#### RECORDS PROVIDED
- - - -
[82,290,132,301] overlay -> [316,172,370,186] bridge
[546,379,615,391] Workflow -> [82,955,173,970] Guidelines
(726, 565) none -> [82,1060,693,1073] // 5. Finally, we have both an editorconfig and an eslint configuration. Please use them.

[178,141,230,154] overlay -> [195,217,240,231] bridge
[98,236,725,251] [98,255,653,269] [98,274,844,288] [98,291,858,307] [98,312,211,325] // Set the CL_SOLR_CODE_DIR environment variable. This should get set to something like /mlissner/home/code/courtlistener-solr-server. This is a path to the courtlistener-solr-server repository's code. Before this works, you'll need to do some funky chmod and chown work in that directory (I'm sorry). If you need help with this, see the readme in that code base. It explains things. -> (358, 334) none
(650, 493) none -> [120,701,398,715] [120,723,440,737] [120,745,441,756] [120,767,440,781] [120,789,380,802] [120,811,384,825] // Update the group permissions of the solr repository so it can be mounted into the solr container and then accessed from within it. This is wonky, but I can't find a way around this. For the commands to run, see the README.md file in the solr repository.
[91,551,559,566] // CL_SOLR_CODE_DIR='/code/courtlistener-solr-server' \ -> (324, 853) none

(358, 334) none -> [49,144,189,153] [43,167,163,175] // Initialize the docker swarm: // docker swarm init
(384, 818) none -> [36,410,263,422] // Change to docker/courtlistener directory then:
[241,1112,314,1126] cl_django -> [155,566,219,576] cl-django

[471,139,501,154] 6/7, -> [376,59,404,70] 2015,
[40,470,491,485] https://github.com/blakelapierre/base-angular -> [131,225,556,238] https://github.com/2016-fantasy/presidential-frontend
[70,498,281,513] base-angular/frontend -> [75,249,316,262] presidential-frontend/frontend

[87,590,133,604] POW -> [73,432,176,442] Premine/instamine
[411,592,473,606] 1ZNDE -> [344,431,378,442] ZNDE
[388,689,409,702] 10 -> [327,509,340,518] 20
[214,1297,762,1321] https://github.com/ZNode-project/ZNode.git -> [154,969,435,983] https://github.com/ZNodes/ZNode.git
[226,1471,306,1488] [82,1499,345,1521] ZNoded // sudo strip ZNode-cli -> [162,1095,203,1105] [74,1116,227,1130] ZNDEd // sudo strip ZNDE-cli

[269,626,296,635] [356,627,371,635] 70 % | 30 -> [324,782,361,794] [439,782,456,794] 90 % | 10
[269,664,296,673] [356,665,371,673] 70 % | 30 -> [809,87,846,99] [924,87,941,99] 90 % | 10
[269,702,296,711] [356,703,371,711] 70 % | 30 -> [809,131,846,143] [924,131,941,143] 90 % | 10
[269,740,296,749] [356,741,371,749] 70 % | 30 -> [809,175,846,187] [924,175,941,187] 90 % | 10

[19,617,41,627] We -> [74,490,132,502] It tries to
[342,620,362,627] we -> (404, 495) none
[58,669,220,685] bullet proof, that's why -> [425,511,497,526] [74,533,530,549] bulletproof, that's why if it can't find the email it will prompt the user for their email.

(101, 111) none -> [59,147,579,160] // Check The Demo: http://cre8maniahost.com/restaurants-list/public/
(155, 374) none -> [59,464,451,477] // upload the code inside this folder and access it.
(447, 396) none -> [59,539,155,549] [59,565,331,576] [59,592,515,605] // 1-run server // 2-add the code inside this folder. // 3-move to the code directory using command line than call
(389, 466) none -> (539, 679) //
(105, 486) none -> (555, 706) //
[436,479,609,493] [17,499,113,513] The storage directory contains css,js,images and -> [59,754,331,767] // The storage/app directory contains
- - - -
#### EXERCISE REQUIREMENTS
Say how many lines in the data above contain the string "directory", and give no other output.

#### WRITTEN ANSWER
4